#### [EXERCISE OBJECTIVE]
Once you find a line containing the word "CIVIL" in the entries below, copy it.

#### [LISTED ENTRIES]
-- -- --

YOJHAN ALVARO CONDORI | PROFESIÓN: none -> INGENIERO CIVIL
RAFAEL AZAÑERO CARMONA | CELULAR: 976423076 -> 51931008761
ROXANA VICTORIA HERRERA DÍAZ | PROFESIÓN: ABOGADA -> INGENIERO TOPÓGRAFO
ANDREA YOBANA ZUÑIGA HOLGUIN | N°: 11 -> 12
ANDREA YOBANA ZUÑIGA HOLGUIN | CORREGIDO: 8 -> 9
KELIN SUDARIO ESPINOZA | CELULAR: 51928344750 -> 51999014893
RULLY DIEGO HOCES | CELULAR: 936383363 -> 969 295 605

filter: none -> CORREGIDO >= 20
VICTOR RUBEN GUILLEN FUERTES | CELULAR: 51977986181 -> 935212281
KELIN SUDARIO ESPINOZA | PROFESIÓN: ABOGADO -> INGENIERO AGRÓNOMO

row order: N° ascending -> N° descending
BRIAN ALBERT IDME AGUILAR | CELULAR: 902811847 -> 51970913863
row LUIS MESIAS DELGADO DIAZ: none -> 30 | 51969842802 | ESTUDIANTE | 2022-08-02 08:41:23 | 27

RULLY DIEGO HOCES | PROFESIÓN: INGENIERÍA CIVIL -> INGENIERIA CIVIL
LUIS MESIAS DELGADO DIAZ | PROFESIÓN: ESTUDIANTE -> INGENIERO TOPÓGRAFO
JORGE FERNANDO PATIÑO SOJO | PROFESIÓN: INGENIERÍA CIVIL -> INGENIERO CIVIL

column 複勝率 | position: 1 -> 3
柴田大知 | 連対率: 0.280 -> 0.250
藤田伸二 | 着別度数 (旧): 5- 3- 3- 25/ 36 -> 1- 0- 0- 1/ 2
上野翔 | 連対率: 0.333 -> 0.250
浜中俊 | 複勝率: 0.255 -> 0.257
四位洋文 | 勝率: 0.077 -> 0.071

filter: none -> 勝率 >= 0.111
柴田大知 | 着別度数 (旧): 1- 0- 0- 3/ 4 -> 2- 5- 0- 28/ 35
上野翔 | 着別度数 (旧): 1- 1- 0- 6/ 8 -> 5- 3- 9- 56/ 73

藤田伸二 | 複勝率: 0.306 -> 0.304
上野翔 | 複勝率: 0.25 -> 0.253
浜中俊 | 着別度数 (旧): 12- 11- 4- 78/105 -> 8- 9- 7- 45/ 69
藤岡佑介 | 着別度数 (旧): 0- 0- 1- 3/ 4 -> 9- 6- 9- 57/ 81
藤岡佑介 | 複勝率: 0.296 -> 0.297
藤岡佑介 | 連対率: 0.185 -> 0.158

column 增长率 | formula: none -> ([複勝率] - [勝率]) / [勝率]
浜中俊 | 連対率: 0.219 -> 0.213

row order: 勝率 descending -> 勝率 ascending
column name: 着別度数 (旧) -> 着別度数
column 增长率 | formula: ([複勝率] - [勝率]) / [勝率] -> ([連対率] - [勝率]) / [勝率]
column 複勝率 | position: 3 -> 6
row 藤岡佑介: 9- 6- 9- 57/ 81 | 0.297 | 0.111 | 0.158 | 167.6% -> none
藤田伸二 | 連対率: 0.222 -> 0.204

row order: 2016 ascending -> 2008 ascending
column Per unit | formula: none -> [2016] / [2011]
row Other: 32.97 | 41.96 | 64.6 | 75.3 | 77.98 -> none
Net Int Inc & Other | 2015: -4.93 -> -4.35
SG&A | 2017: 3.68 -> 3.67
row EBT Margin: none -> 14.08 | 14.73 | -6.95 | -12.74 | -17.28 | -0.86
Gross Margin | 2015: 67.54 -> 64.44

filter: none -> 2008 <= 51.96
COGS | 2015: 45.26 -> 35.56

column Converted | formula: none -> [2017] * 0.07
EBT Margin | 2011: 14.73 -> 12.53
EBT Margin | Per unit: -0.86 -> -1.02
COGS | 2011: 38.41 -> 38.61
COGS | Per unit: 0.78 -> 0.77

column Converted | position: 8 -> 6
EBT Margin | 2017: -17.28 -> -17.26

-- -- --

#### [RESULT OF THE TASK]
YOJHAN ALVARO CONDORI | PROFESIÓN: none -> INGENIERO CIVIL
RULLY DIEGO HOCES | PROFESIÓN: INGENIERÍA CIVIL -> INGENIERIA CIVIL
JORGE FERNANDO PATIÑO SOJO | PROFESIÓN: INGENIERÍA CIVIL -> INGENIERO CIVIL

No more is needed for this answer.